• TASK STATEMENT
From the records, return each line that has the word "Minimal" in it.

• DATA EXTRACTS
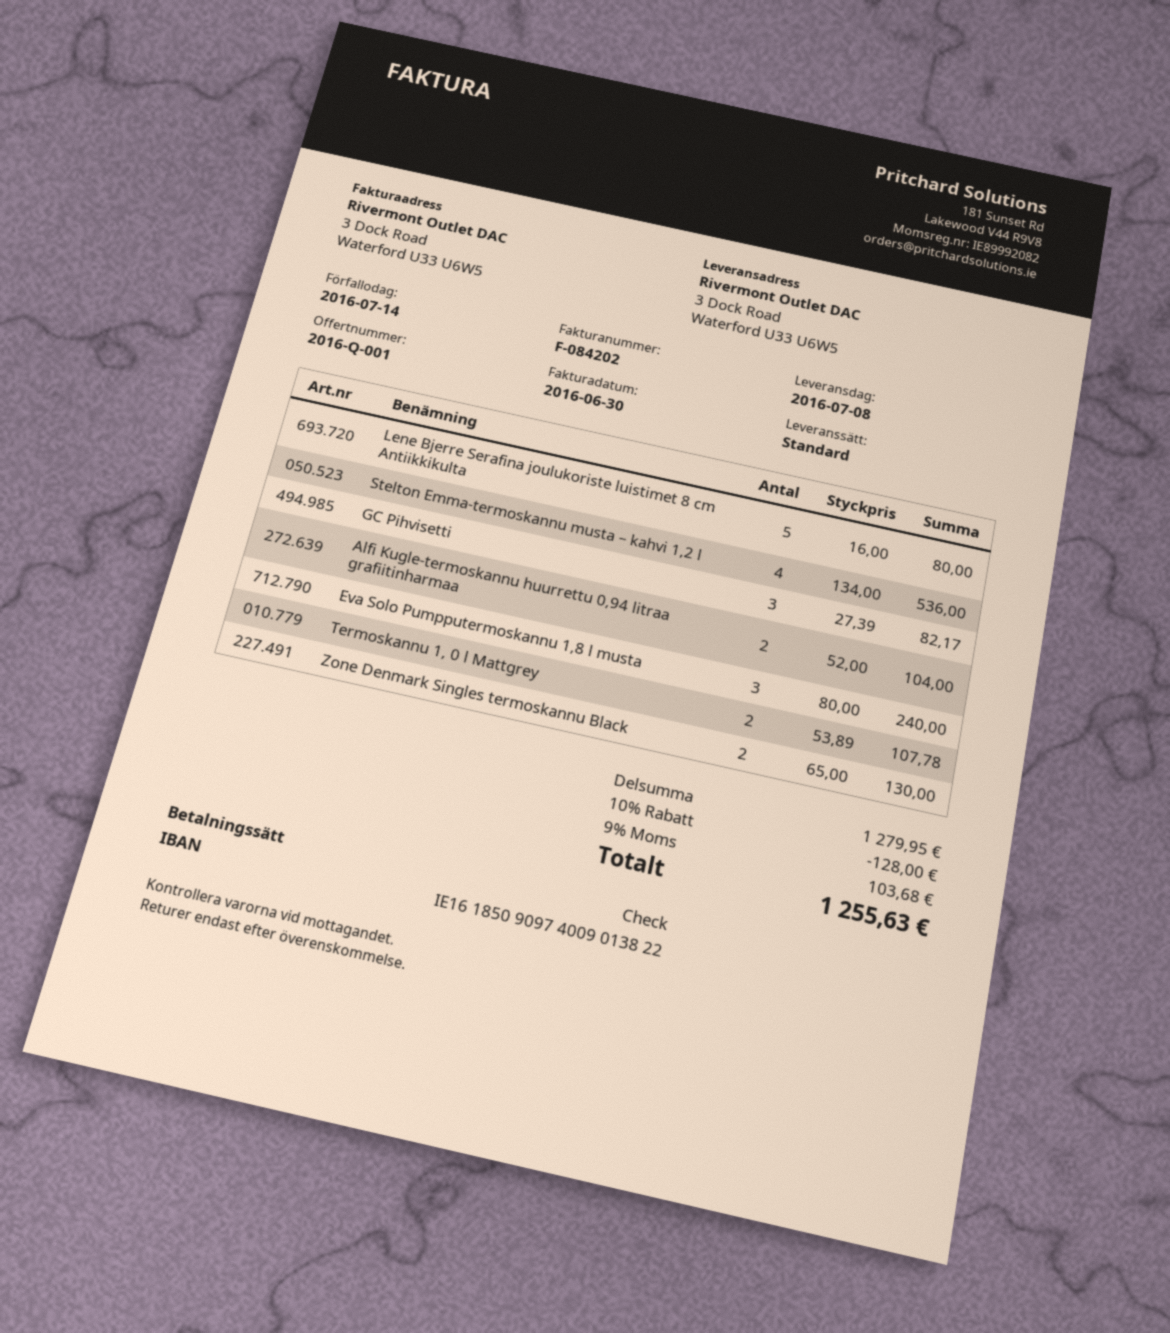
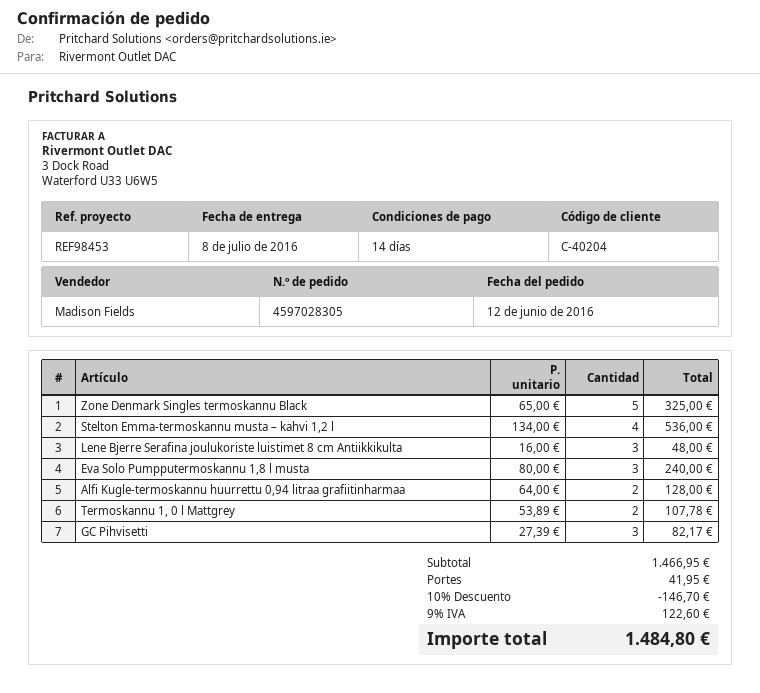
Lene Bjerre Serafina joulukoriste luistimet 8 cm Antiikkikulta: 5 x 16.00 = 80.00 -> 3 x 16.00 = 48.00
Alfi Kugle-termoskannu huurrettu 0,94 litraa grafiitinharmaa: 2 x 52.00 = 104.00 -> 2 x 64.00 = 128.00
Zone Denmark Singles termoskannu Black: 2 x 65.00 = 130.00 -> 5 x 65.00 = 325.00
subtotal: 1279.95 -> 1466.95
discount: 10% = 128.00 -> 10% = 146.70
shipping: none -> 41.95
tax: 9% = 103.68 -> 9% = 122.60
total: 1255.63 -> 1484.80

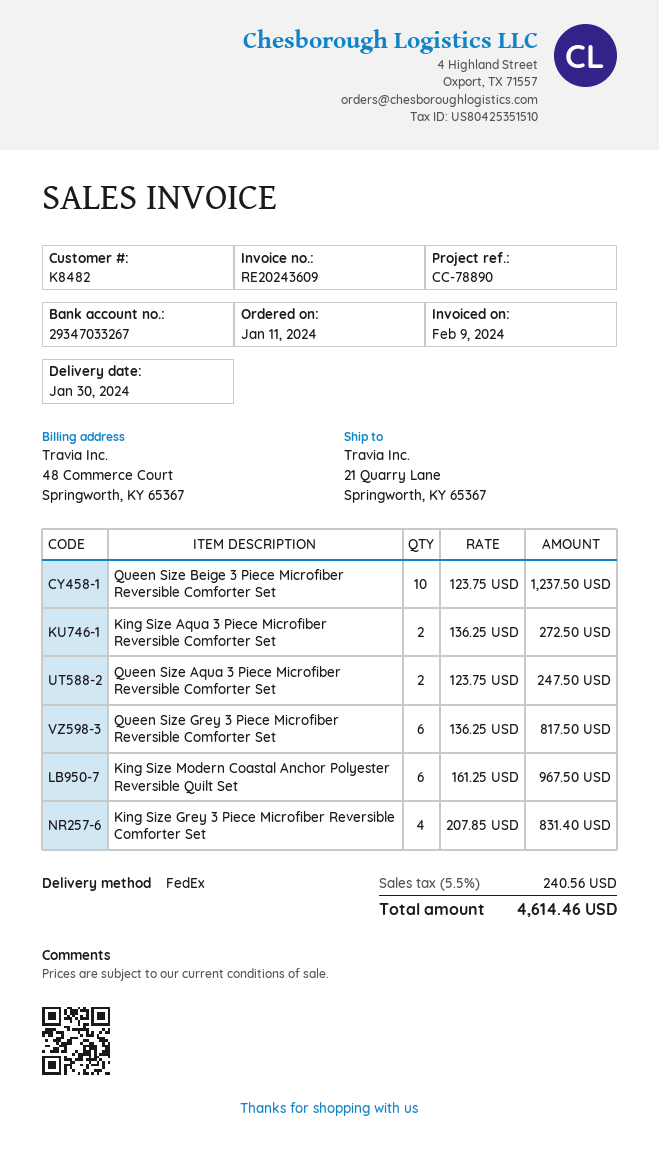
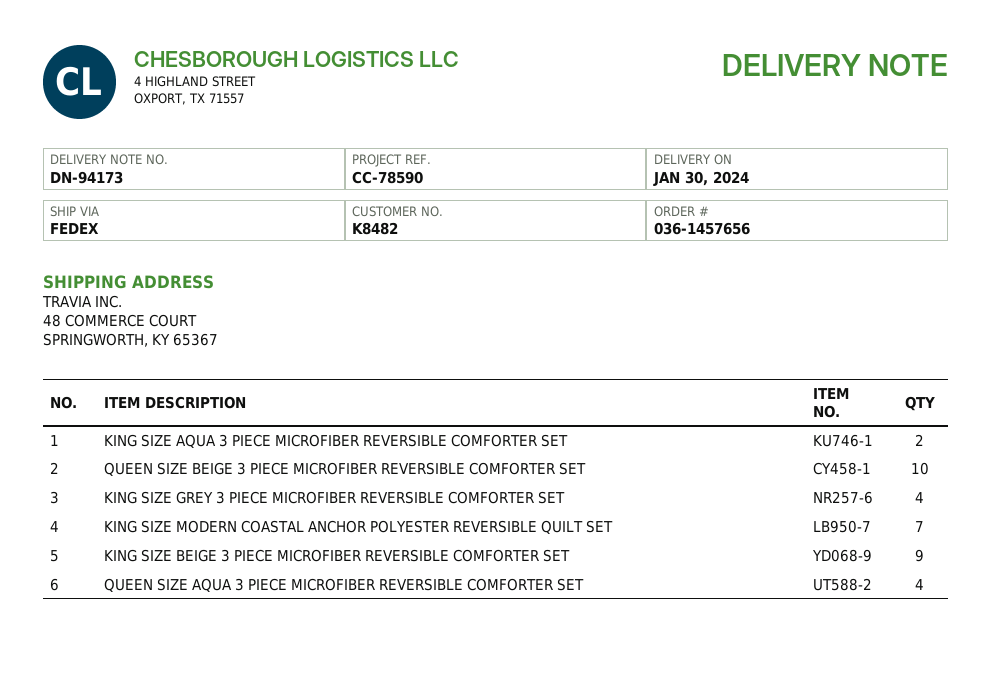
reference: CC-78890 -> CC-78590
ship to: 21 Quarry Lane, Springworth, KY 65367 -> 48 COMMERCE COURT, SPRINGWORTH, KY 65367
Queen Size Aqua 3 Piece Microfiber Reversible Comforter Set: 2 -> 4
Queen Size Grey 3 Piece Microfiber Reversible Comforter Set: 6 -> none
King Size Modern Coastal Anchor Polyester Reversible Quilt Set: 6 -> 7
KING SIZE BEIGE 3 PIECE MICROFIBER REVERSIBLE COMFORTER SET: none -> 9

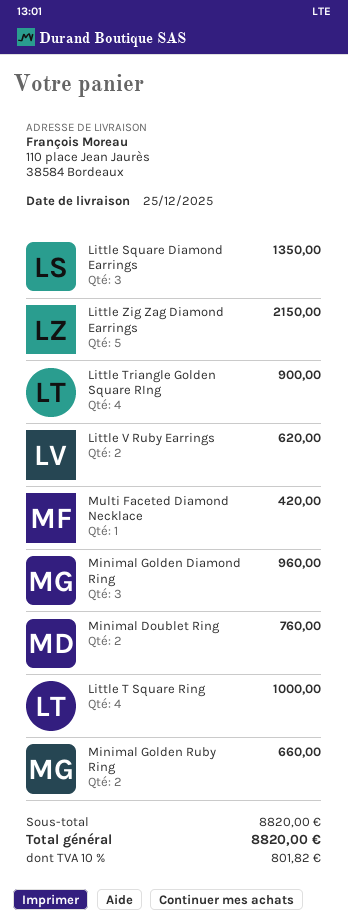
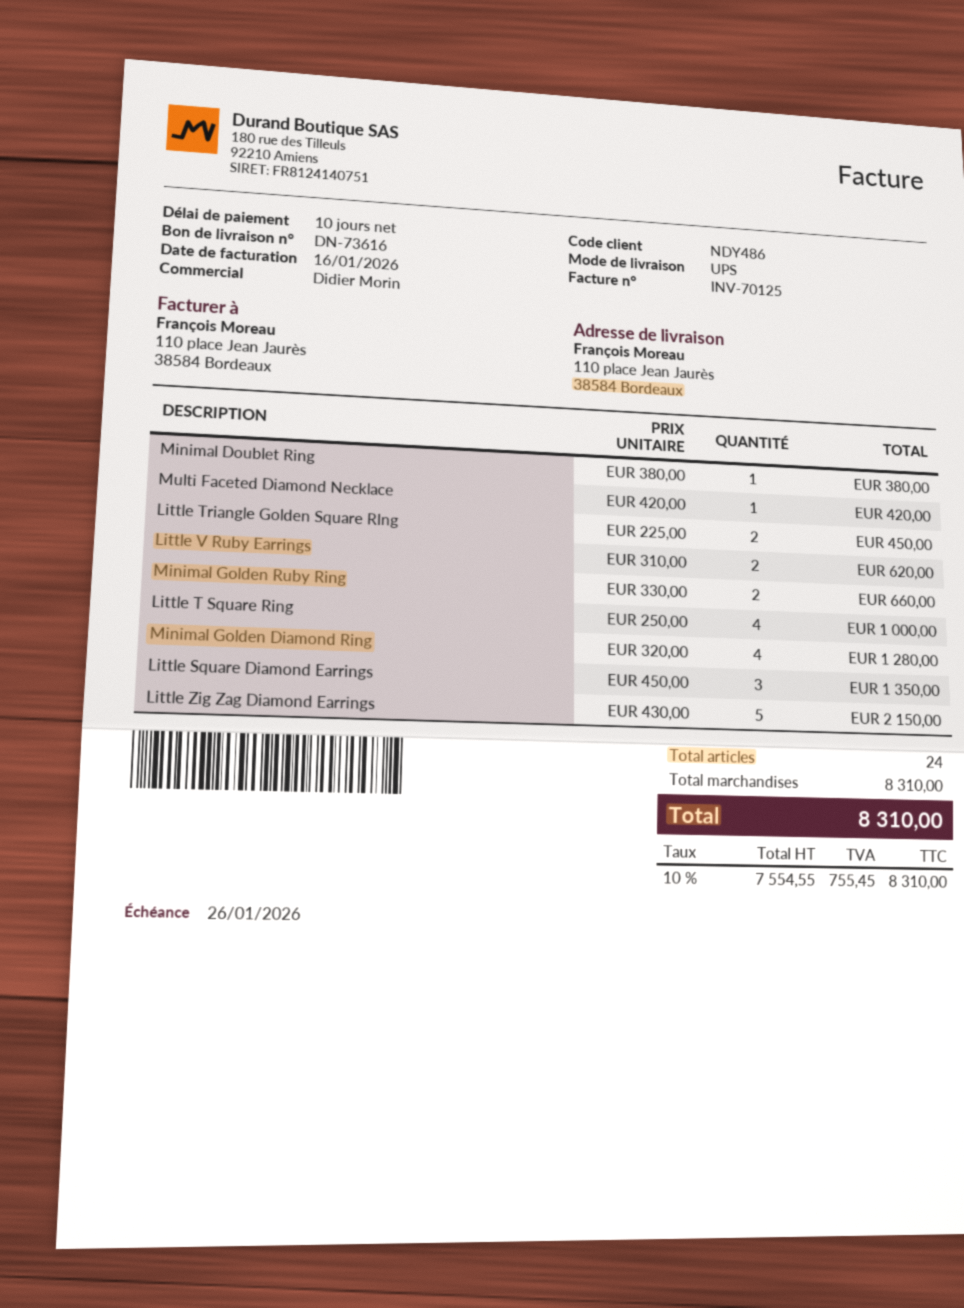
Little Triangle Golden Square RIng: 4 for 900.00 -> 2 for 450.00
Minimal Golden Diamond Ring: 3 for 960.00 -> 4 for 1280.00
Minimal Doublet Ring: 2 for 760.00 -> 1 for 380.00
subtotal: 8820.00 -> 8310.00
tax: 10% = 801.82 -> 10% = 755.45
total: 8820.00 -> 8310.00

• EXPECTED OUTPUT
Minimal Golden Diamond Ring: 3 for 960.00 -> 4 for 1280.00
Minimal Doublet Ring: 2 for 760.00 -> 1 for 380.00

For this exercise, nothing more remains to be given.